The Father is not masculine in the same way that we creatures experience masculinity.  Yet he is the source of created masculinity.  The Son is not a boy, as we know boys (but he is the original son, from which all son’s derive their masculine characteristics).  The Spirit is not a woman, as we know women—the Spirit is not female.  But He, the Spirit, is probably the uncreated source of created womanliness.

Here I believe is part of the answer: The work and roles that the Spirit has within the Godhead are imaged by the Woman.  But the Spirit is never identified as female, even though he is often described doing things, fulfilling roles that created females do.

I am not saying that the Spirit is femine.  Here me carefully.  I am saying that there is a feminine dimension to the activity of the Spirit, which then becomes the source of created femininity. What I am suggesting is that the work that the Spirit does within the Godhead has as its created copy the human woman and mother.

The Spirit is associated with the glory of God and the glory of God with the image of God (1 Cor. 11:7).  The glory of man is woman and the glory of God is the Spirit.  Woman is the glorified form of humanity, just as the Spirit is the glory-form of God.

Just as the Spirit proceeds from the Father and Son and so constitutes their glory (Gen. 1:2).  So also the woman proceeds from the Adam and is considered His glory (1 Cor. 11:7).

The Spirit is closely associated with created “life” Psalm 104: 30.  The Spirit gives life to all the animals, for example.  The Spirit is associated with the “new birth” in the NT—born of “water and the Spirit” and the “re-birth of the Spirit" (John 3, etc.).

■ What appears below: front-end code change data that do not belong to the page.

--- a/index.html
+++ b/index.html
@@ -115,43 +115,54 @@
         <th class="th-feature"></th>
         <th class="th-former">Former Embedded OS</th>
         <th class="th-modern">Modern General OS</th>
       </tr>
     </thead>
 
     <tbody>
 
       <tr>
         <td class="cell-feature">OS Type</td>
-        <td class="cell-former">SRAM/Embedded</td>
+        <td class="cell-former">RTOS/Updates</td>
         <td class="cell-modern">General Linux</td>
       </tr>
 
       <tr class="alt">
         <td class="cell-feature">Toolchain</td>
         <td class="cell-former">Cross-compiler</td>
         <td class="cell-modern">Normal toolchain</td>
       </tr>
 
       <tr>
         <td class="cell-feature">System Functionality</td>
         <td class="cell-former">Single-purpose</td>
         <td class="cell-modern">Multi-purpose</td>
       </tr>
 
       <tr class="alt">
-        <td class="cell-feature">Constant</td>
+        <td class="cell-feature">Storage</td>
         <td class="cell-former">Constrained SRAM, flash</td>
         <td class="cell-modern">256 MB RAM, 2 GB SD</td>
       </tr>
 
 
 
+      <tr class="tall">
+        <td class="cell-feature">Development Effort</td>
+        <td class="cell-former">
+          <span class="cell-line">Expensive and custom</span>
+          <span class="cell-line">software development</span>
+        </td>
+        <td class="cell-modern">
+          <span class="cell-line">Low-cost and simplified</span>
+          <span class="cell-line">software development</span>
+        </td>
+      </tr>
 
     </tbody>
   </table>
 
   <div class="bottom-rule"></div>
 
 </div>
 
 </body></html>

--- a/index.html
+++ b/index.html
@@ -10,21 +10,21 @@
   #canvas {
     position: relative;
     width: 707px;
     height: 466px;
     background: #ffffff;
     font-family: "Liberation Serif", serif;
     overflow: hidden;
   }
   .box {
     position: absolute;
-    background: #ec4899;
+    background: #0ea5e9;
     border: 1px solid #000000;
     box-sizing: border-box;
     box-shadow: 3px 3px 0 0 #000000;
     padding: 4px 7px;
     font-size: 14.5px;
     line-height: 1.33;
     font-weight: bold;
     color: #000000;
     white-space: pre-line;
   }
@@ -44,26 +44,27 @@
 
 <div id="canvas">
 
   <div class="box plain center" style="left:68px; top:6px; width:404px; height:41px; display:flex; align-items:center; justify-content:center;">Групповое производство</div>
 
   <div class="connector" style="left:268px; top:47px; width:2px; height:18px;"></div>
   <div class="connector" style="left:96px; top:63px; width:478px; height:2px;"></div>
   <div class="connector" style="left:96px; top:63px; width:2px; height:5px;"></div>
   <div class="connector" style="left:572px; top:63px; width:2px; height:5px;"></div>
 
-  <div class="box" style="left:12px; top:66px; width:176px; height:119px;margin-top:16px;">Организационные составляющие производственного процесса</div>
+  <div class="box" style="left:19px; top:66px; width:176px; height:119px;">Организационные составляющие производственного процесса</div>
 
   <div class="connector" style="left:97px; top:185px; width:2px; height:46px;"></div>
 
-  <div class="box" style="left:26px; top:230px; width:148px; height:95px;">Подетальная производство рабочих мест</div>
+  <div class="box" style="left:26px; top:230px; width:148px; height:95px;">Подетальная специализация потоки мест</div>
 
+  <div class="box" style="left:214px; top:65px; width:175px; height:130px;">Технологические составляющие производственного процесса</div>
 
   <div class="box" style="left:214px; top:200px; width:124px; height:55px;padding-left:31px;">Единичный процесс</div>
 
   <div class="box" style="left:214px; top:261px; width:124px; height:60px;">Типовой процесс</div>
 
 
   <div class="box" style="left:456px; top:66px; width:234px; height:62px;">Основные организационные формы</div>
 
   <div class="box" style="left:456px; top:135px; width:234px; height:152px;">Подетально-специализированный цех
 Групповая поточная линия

The Spirit is closely associated with the Bride of Christ, the church.  Donald Bloesch notes: “The masculine refers to the movement of God going out of himself to other members of the Trinity and to the world.  He we see creativeness, initiative, and aggressiveness.  The feminine refers to the movement of  God returning to himself in the role of the Spirit embodied in the church, the bride of Christ.  Here we see receptivity, openness, spontaneity, intuitiveness.”  Men start things and women finish and glorify what men have begun.  Similarly, the Father and Son initiate creation and redemption, but the Spirit brings it to a beautiful, glorified conclusion.

The Spirit is still refered to as masculine.  Other aspects of his work display masculine characteristics, of course.

So where are we?  What does this mean to me, Pastor?  I think it means that God has honored and gifted the woman so that she will in a special sense glorify the work of the HOLY SPIRIT in her mothering and glorifying functions.

Men and boys ought to be able to learn about the work of the Holy Spirit in in the life of the church by observing godly women pursuing biblical motherhood as well as the work of beautifying what the men have started.  I think it would be especially helpful if the women were to study the work of the Holy Spirit with a view towards understanding better the way they image the Spirit in church, at home, and in the world.

That's kind of rough, but it makes a few good points.  It's just part of my extended outline, and so, of course, I fleshed it out a bit more in the lesson itself.

1 comment:

JWC said...

Always gratifying to find that you agree with yourself. ;-)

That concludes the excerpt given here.